>>>

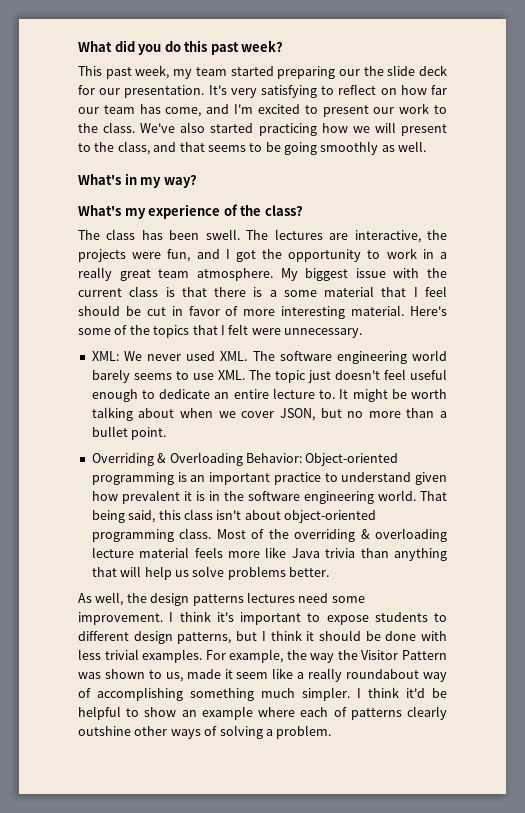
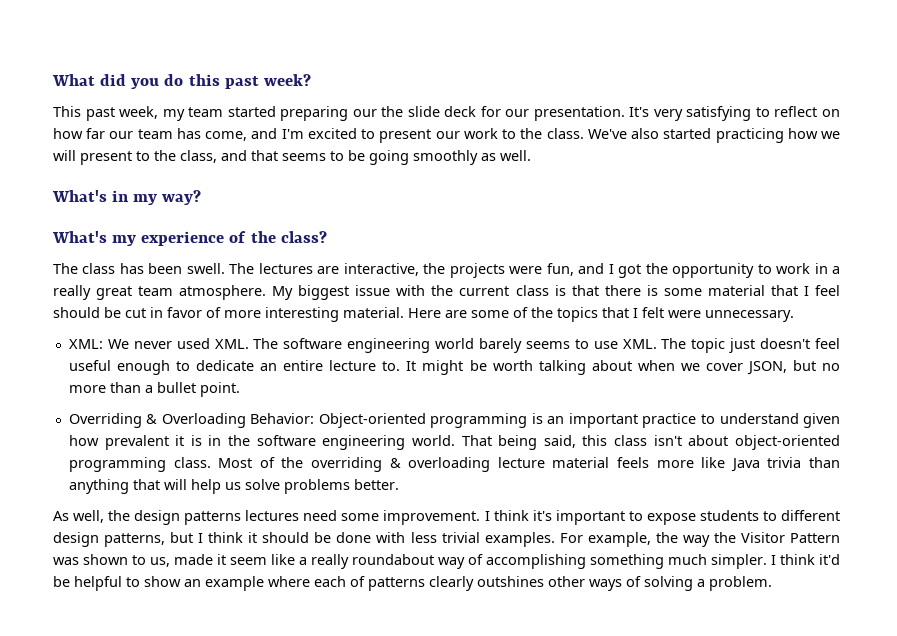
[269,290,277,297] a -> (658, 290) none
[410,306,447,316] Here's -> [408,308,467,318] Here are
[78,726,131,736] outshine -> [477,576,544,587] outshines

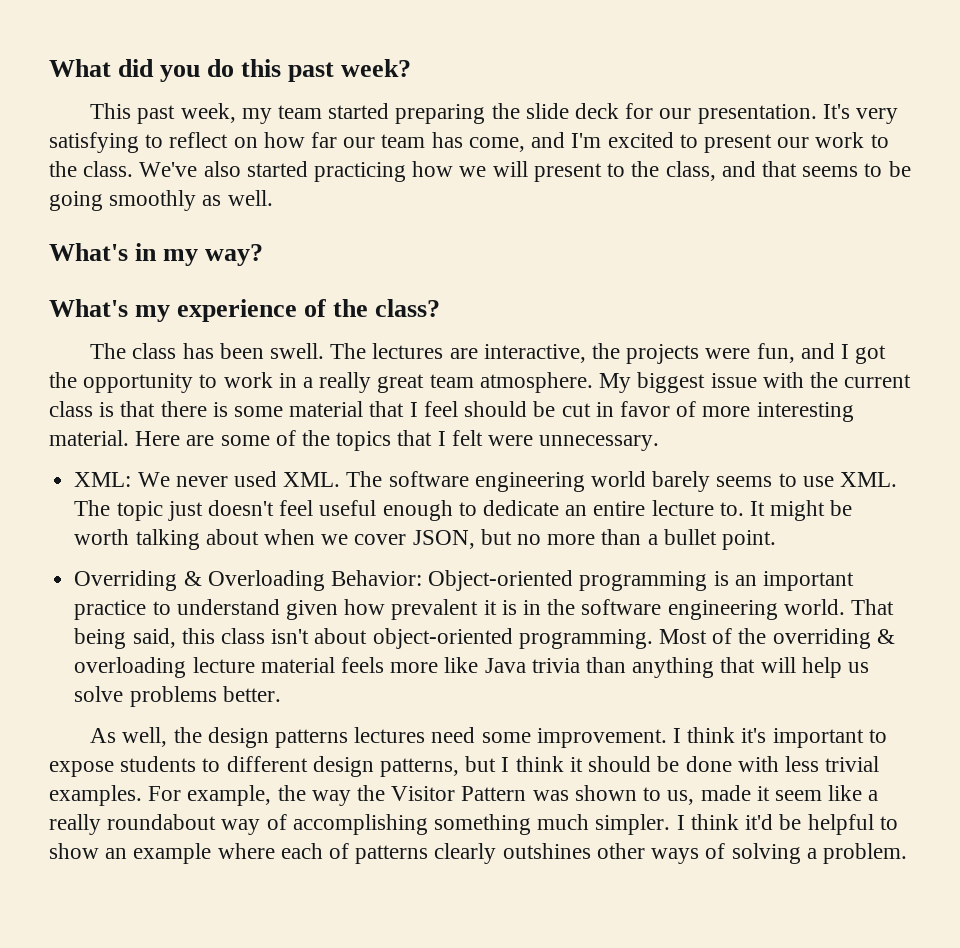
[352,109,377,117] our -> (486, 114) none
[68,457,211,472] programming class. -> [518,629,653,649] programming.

<<<

● WORK REQUEST: What is needed is an exact copy of the entries, without any images.

● EXERCISE RESULT:
[269,290,277,297] a -> (658, 290) none
[410,306,447,316] Here's -> [408,308,467,318] Here are
[78,726,131,736] outshine -> [477,576,544,587] outshines

[352,109,377,117] our -> (486, 114) none
[68,457,211,472] programming class. -> [518,629,653,649] programming.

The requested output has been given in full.